Manchester City's other best hope to avoid attention was Liverpool. Unfortunately for Liverpool, they had to play City in the second league match for both sides.
If Manchester City hoped to continue to fly under the media's radar, their clinical defeat of the Reds was not the way to do so.
Everyone remembers who Manchester City are again, and their quality was described well by Grantland's Mike L. Goodman:
Manchester City are awesome, and they are awesome right now. You don’t have to wonder if their parts will gel, or if they can sign the missing link, or what they will look like once the players learn the system.
Manchester City are a juggernaut right now, and they will be all year long.
Goodman noted that Liverpool may rue the loss to City while their side is in flux.

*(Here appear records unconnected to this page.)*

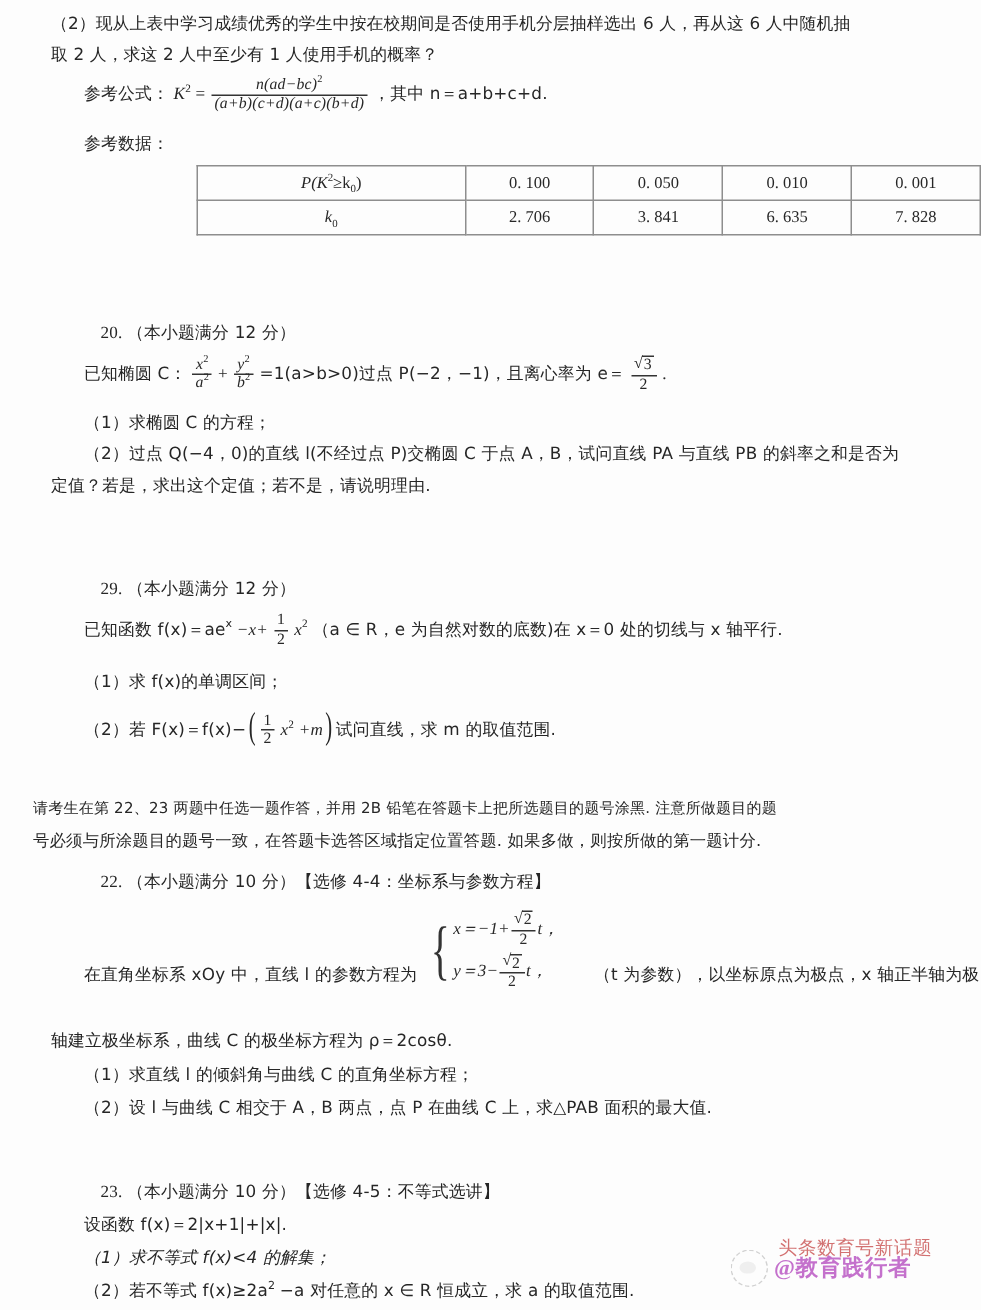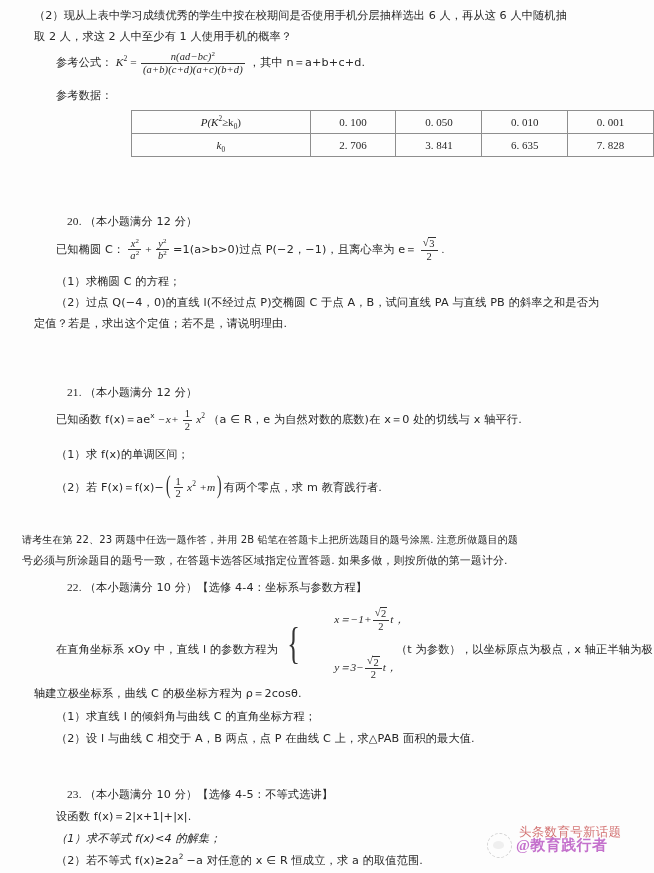--- a/index.html
+++ b/index.html
@@ -229,7 +229,7 @@
   <div class="blk zh" style="left:34px; top:314px;">定值？若是，求出这个定值；若不是，请说明理由.</div>
 
   <div class="blk" style="left:22px; top:383px;">
-    <span class="num">21.</span>
+    <span class="num">29.</span>
     <span class="zh">（本小题满分 12 分）</span>
   </div>
 

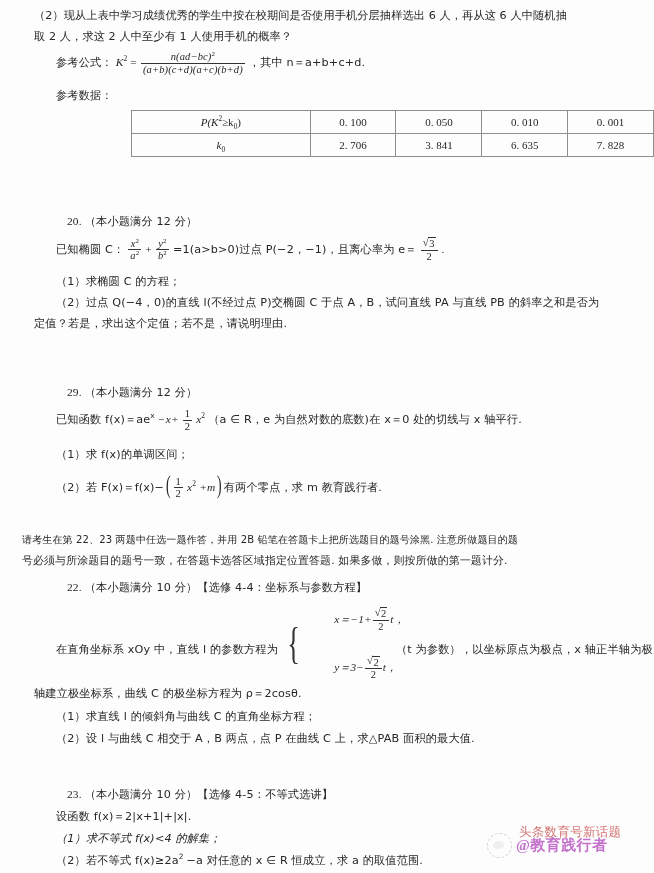--- a/index.html
+++ b/index.html
@@ -256,7 +256,7 @@
     <span class="mathtxt"><span>x</span><sup class="exn">2</sup></span>
     <span class="mathtxt">+m</span>
     <span class="bigparen" style="font-size:25px; display:inline-block; transform:scaleX(0.55); position:relative; top:2px; margin:0 -3px;">)</span>
-    <span class="zh">有两个零点，求 m 教育践行者.</span>
+    <span class="zh">试问直线，求 m 的取值范围.</span>
   </div>
 
   <div class="blk zh" style="left:22px; top:530px; font-size:10px;">请考生在第 22、23 两题中任选一题作答，并用 2B 铅笔在答题卡上把所选题目的题号涂黑. 注意所做题目的题</div>

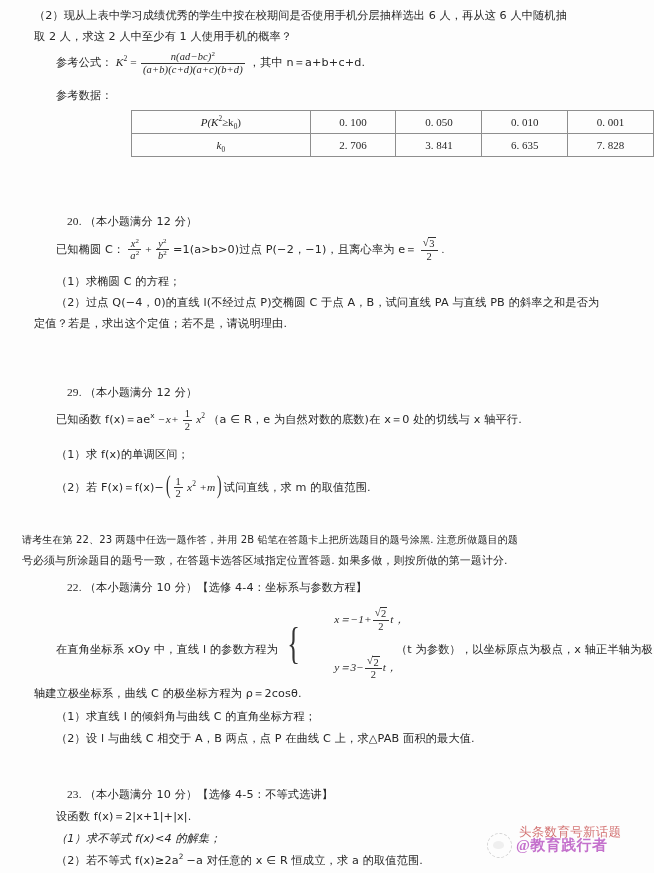--- a/index.html
+++ b/index.html
@@ -151,7 +151,7 @@
     transform: scaleX(0.6);
     margin-right: -2px;
   }
-  .system .rows { display: flex; flex-direction: column; gap: 24px; margin-left: 32px; }
+  .system .rows { display: flex; flex-direction: column; gap: 4px; }
   .system .rows > div { white-space: nowrap; }
 </style>
 </head>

Mario Balotelli is on his way, and Liverpool are learning to play without having Suarez there to paper over defensive cracks with a goal or three. But as Goodman put it, "Clubs don’t get mulligans on matches they biff in August."
This leads us finally to Manchester City's match with Stoke City.
For Manchester City, playing Stoke City after vanquishing Liverpool and learning of their own Champions League draw is probably going to carry all the excitement of a grocery run.
But these three points against Stoke City are as vital to Manchester City's title hopes as any they will earn against glamour sides like United, Chelsea or Liverpool. And Stoke City notoriously never give anything away cheaply, particularly against purportedly superior sides.
Manchester City manager Manuel Pellegrini memorably shook up his XI against Stoke City at the Potteries last season and came close to losing all three points. You can be fairly certain that Pellegrini will not run a similar risk here.
Manchester City's predicted XI against Stoke City: Joe Hart; Gael Clichy, Vincent Kompany, Martin Demichelis, Aleksandar Kolarov; David Silva, Fernandinho, Yaya Toure, Samir Nasri; Edin Dzeko, Stevan Jovetic.